• [EXERCISE OBJECTIVE]: Make an exact copy of the lines below.

━━ TASK INPUTS

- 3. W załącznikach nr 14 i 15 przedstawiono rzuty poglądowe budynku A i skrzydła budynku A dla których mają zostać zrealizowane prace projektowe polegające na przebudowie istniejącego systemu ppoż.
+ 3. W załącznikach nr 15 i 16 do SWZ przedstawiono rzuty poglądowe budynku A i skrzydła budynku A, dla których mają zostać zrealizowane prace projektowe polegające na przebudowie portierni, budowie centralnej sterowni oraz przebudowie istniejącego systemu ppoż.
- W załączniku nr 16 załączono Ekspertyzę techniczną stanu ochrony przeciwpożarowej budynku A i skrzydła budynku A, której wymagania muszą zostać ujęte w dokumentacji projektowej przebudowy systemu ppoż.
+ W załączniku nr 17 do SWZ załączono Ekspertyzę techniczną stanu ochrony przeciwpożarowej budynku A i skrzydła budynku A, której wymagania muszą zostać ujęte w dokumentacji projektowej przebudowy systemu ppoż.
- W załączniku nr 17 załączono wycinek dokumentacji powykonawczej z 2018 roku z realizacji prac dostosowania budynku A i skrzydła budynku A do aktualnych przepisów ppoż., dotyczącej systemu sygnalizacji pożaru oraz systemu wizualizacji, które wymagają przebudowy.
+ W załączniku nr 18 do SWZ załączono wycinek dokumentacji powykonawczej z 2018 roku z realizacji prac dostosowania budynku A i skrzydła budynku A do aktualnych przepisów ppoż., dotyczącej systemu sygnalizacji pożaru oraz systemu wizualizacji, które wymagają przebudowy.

━━━━

• [THE COMPLETED TASK]:
- 3. W załącznikach nr 14 i 15 przedstawiono rzuty poglądowe budynku A i skrzydła budynku A dla których mają zostać zrealizowane prace projektowe polegające na przebudowie istniejącego systemu ppoż.
+ 3. W załącznikach nr 15 i 16 do SWZ przedstawiono rzuty poglądowe budynku A i skrzydła budynku A, dla których mają zostać zrealizowane prace projektowe polegające na przebudowie portierni, budowie centralnej sterowni oraz przebudowie istniejącego systemu ppoż.
- W załączniku nr 16 załączono Ekspertyzę techniczną stanu ochrony przeciwpożarowej budynku A i skrzydła budynku A, której wymagania muszą zostać ujęte w dokumentacji projektowej przebudowy systemu ppoż.
+ W załączniku nr 17 do SWZ załączono Ekspertyzę techniczną stanu ochrony przeciwpożarowej budynku A i skrzydła budynku A, której wymagania muszą zostać ujęte w dokumentacji projektowej przebudowy systemu ppoż.
- W załączniku nr 17 załączono wycinek dokumentacji powykonawczej z 2018 roku z realizacji prac dostosowania budynku A i skrzydła budynku A do aktualnych przepisów ppoż., dotyczącej systemu sygnalizacji pożaru oraz systemu wizualizacji, które wymagają przebudowy.
+ W załączniku nr 18 do SWZ załączono wycinek dokumentacji powykonawczej z 2018 roku z realizacji prac dostosowania budynku A i skrzydła budynku A do aktualnych przepisów ppoż., dotyczącej systemu sygnalizacji pożaru oraz systemu wizualizacji, które wymagają przebudowy.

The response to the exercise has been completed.